WHAT IS BEING ASKED: When a line of the entries contains "ggshield", please list that line.
*** RECORDS SUPPLIED ***
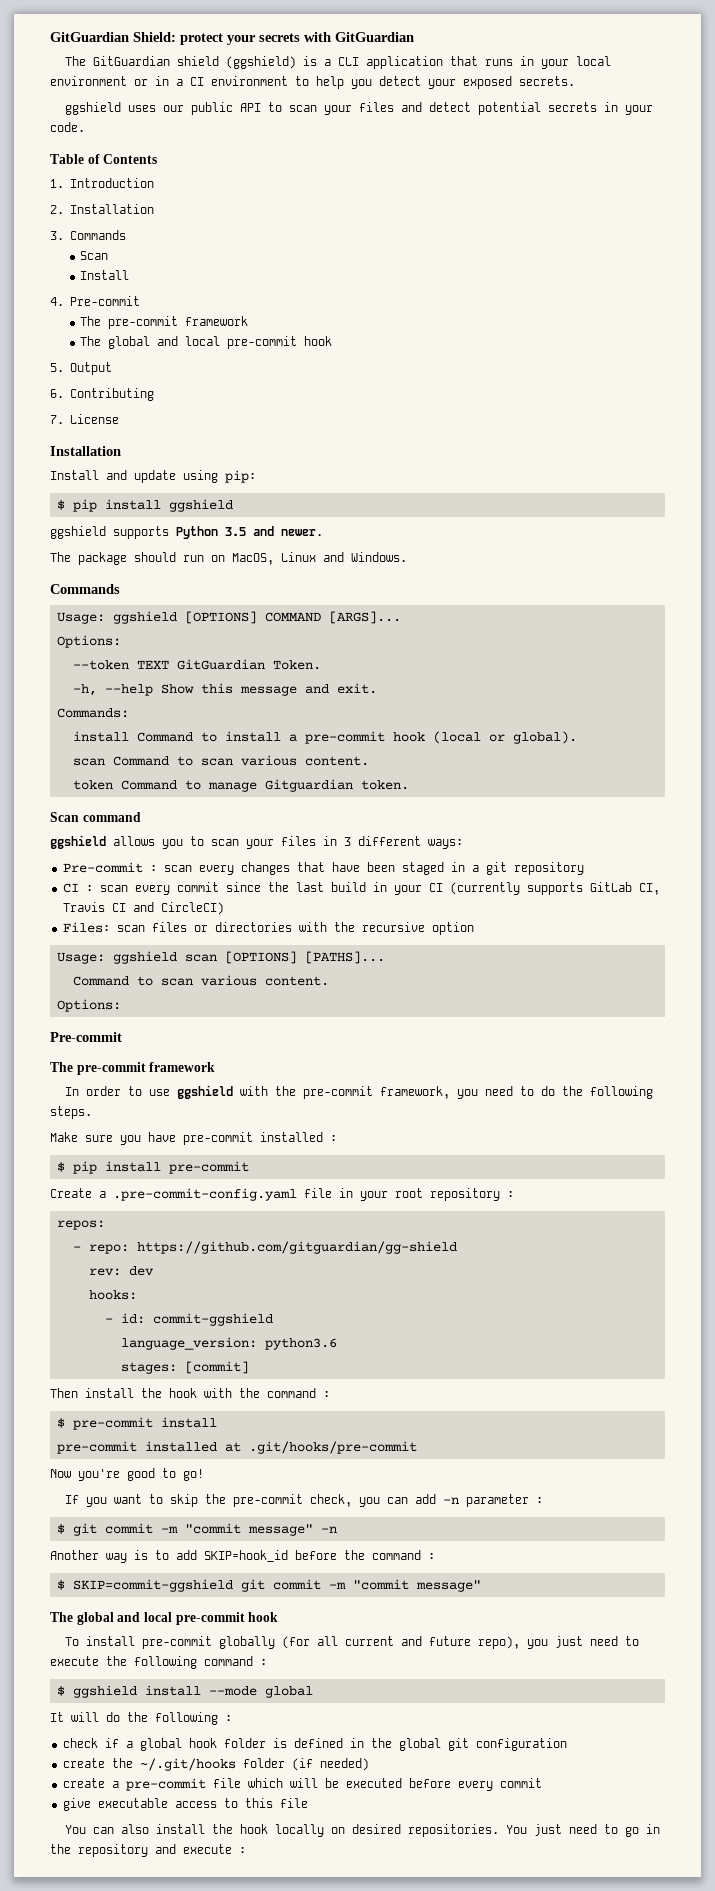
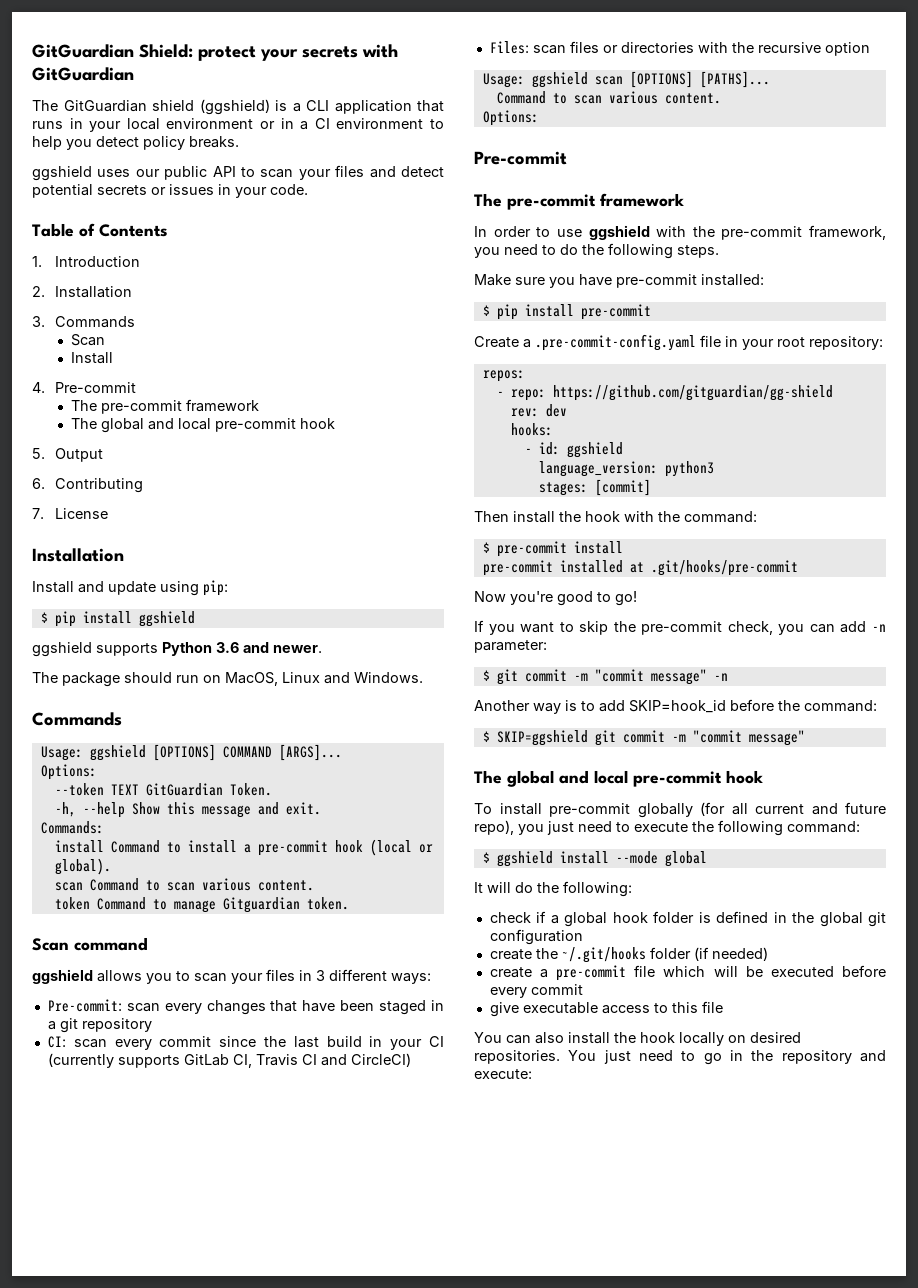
[428,76,575,89] your exposed secrets. -> [143,136,239,150] policy breaks.
(598, 107) none -> [151,184,214,195] or issues
[225,527,246,536] 3.5 -> [216,642,239,653] 3.6
[62,862,157,873] Pre-commit : -> [47,999,122,1012] Pre-commit:
[62,883,93,893] CI : -> [47,1036,66,1048] CI:
[260,1132,337,1142] installed : -> [701,274,764,286] installed:
[430,1188,514,1201] repository : -> [809,336,883,350] repository:
[152,1313,273,1326] commit-ggshield -> [566,442,623,458] ggshield
[264,1338,337,1350] python3.6 -> [664,461,714,477] python3
[267,1388,330,1398] command : -> [684,511,757,523] command:
[466,1494,544,1507] parameter : -> [474,640,547,653] parameter:
[372,1550,435,1560] [56,1579,233,1592] command : // $ SKIP=commit-ggshield -> [804,700,877,712] [482,730,588,746] command: // $ SKIP=ggshield
[204,1656,267,1666] command : -> [787,821,860,833] command:
[155,1712,232,1725] following : -> [563,881,632,897] following:
[183,1844,246,1854] execute : -> [474,1069,532,1079] execute:

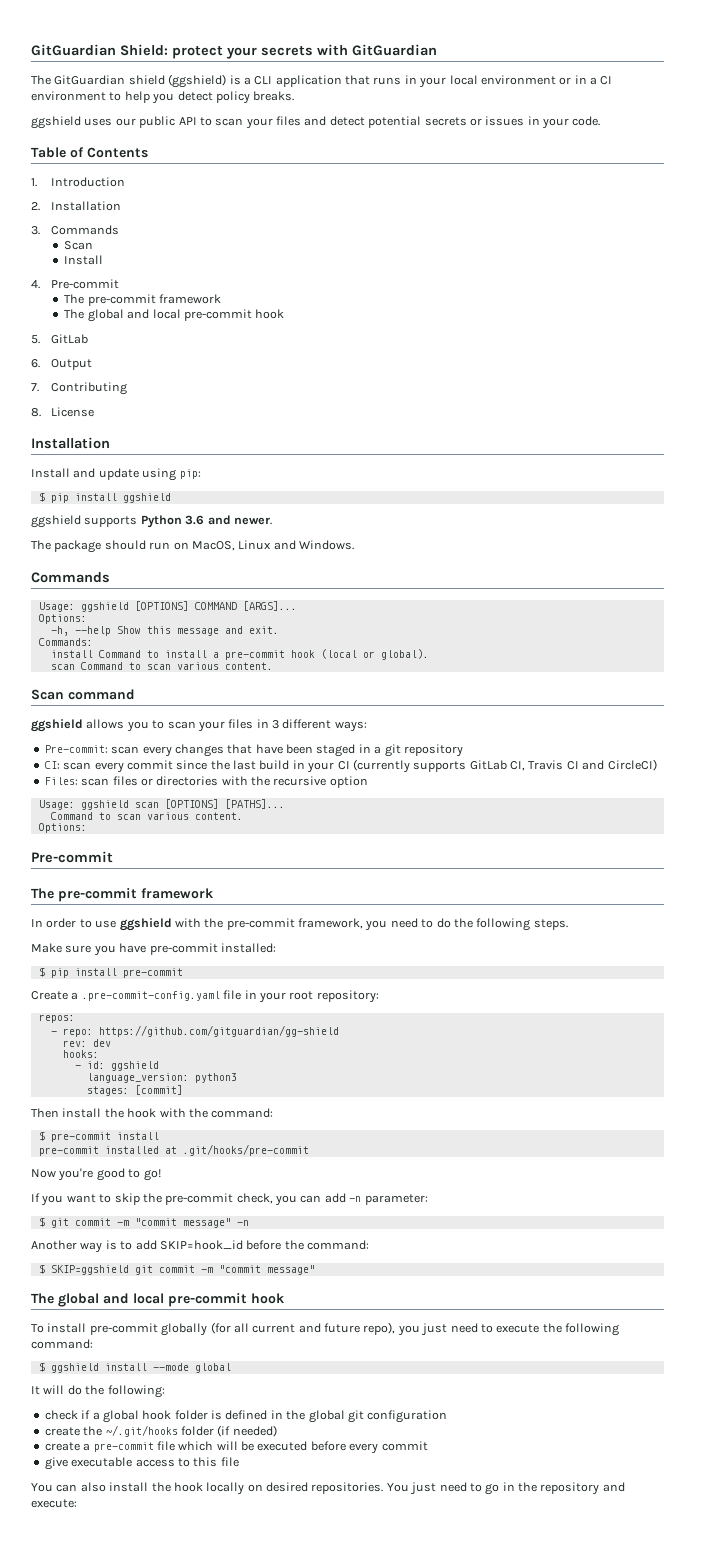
(45, 453) none -> [50,334,88,344] [31,359,40,368] GitLab // 6.
[32,478,45,489] 6. -> [31,383,39,392] 7.
[32,508,44,519] 7. -> [31,408,41,417] 8.
[54,783,272,796] // --token TEXT GitGuardian Token. -> (87, 619) none
[54,897,349,913] // token Command to manage Gitguardian token. -> (273, 666) none

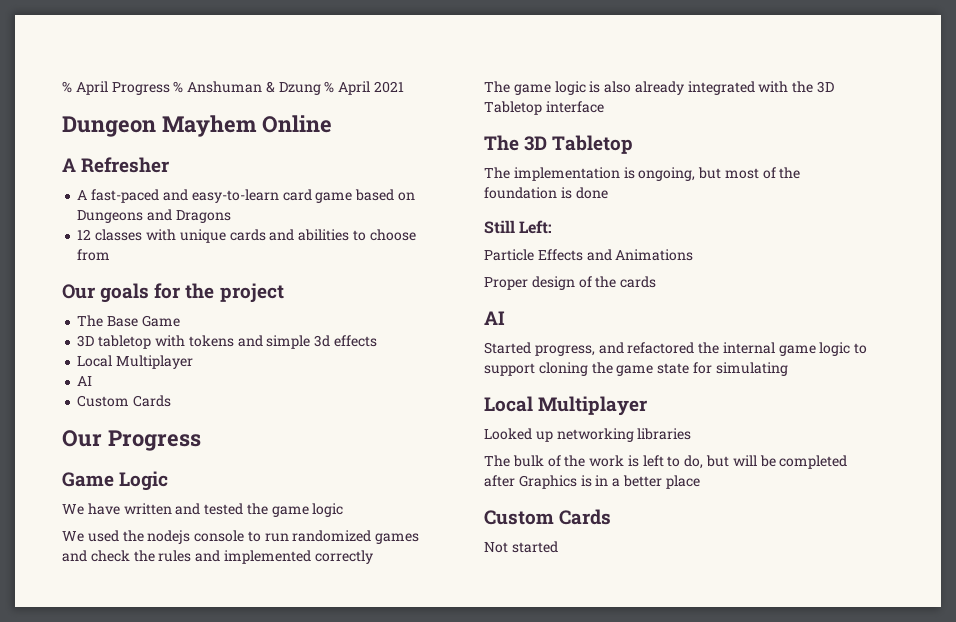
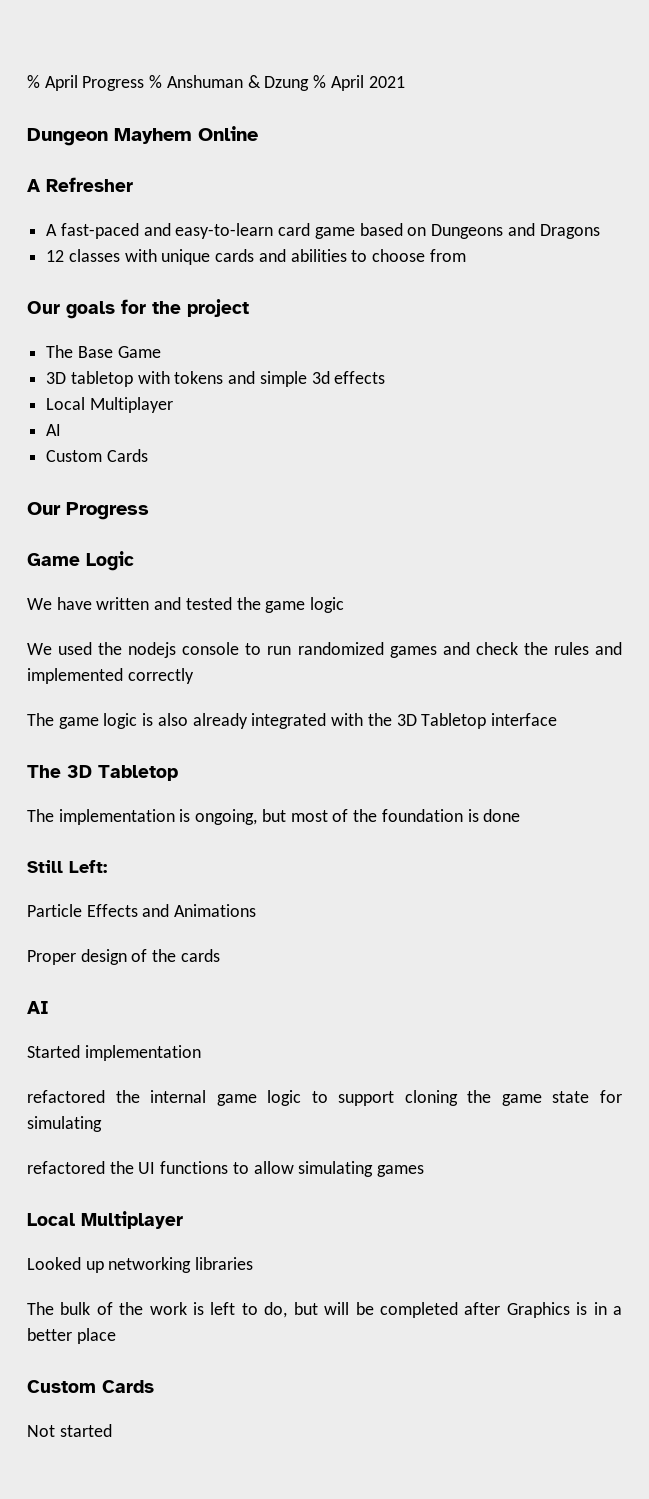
[534,342,624,356] progress, and -> [84,1045,201,1061] implementation //
(788, 369) none -> [27,1161,425,1177] // refactored the UI functions to allow simulating games

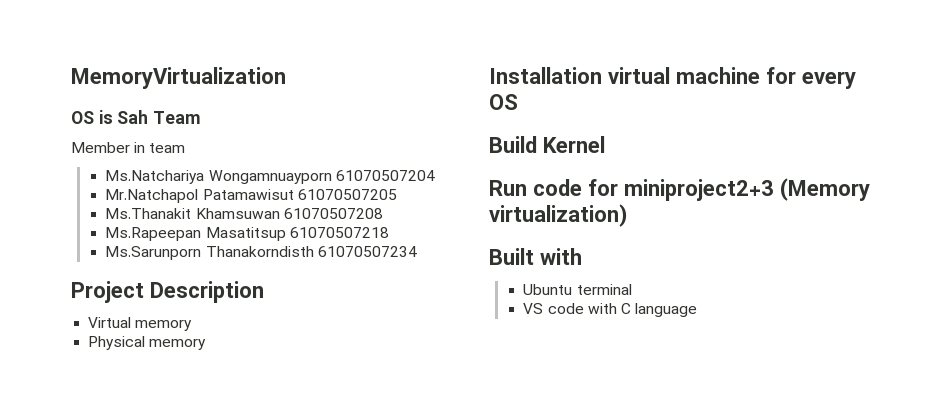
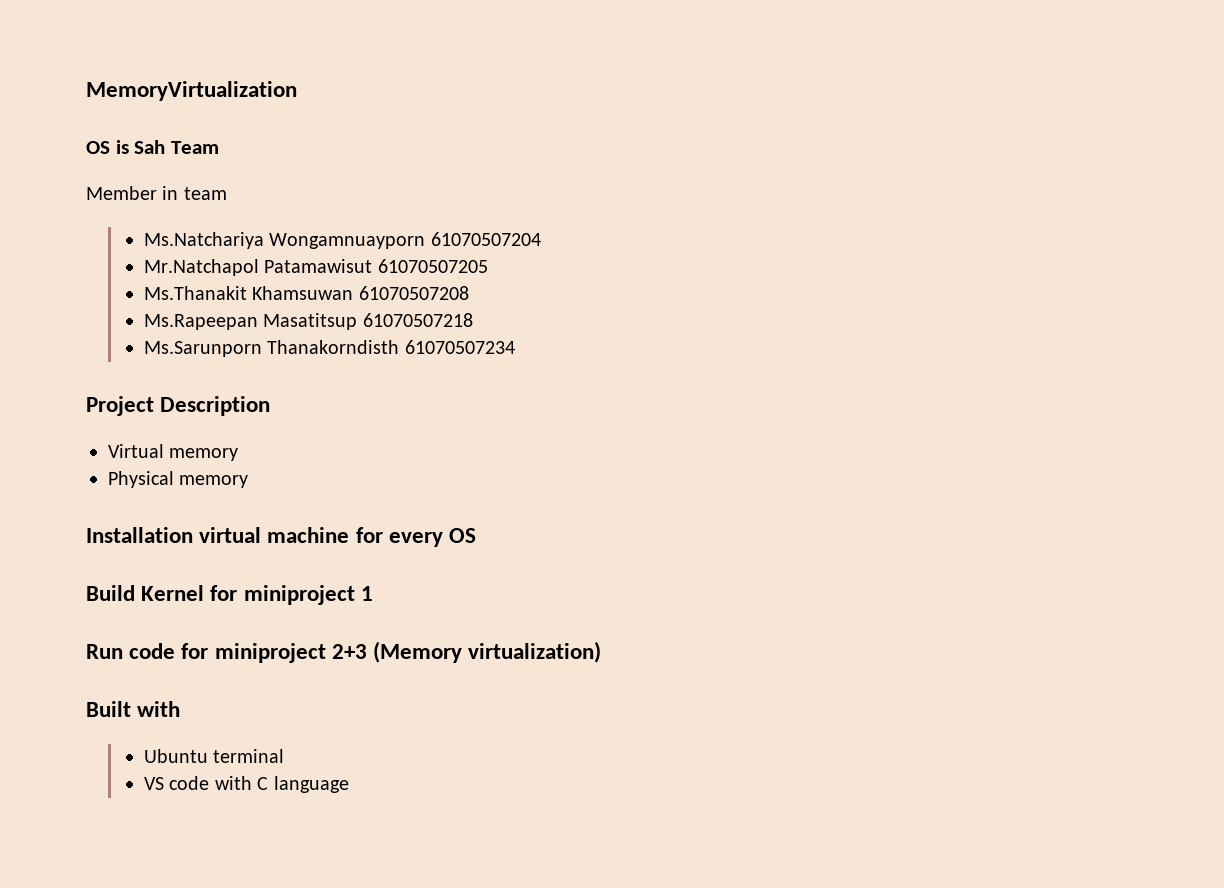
(605, 144) none -> [210,585,373,605] for miniproject 1
[624,179,774,201] miniproject2+3 -> [214,643,367,663] miniproject 2+3

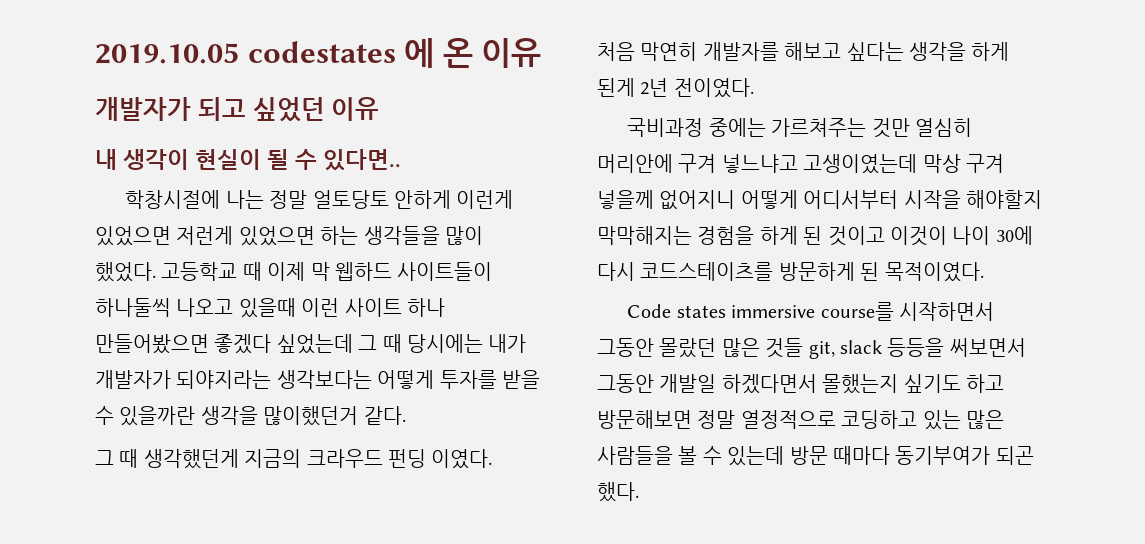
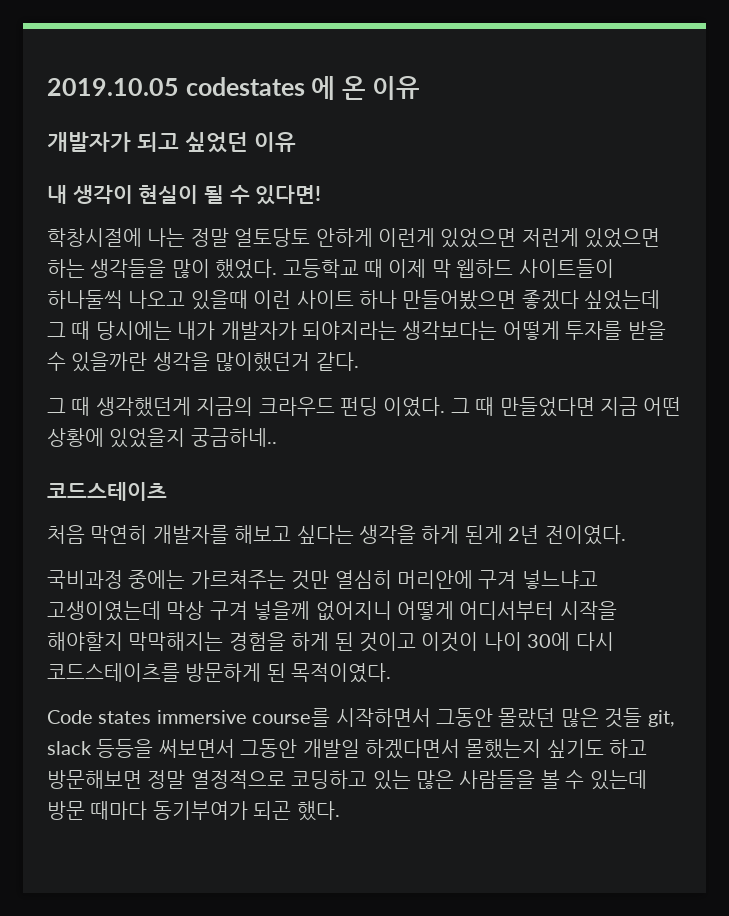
[323,149,402,171] 있다면.. -> [255,185,322,205] 있다면!
(493, 459) none -> [450,397,682,417] [47,428,277,448] [47,482,167,501] 그 때 만들었다면 지금 어떤 상황에 있었을지 궁금하네.. // 코드스테이츠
*** End of RECORDS SUPPLIED ***
TASK SOLUTION:
[152,1313,273,1326] commit-ggshield -> [566,442,623,458] ggshield
[372,1550,435,1560] [56,1579,233,1592] command : // $ SKIP=commit-ggshield -> [804,700,877,712] [482,730,588,746] command: // $ SKIP=ggshield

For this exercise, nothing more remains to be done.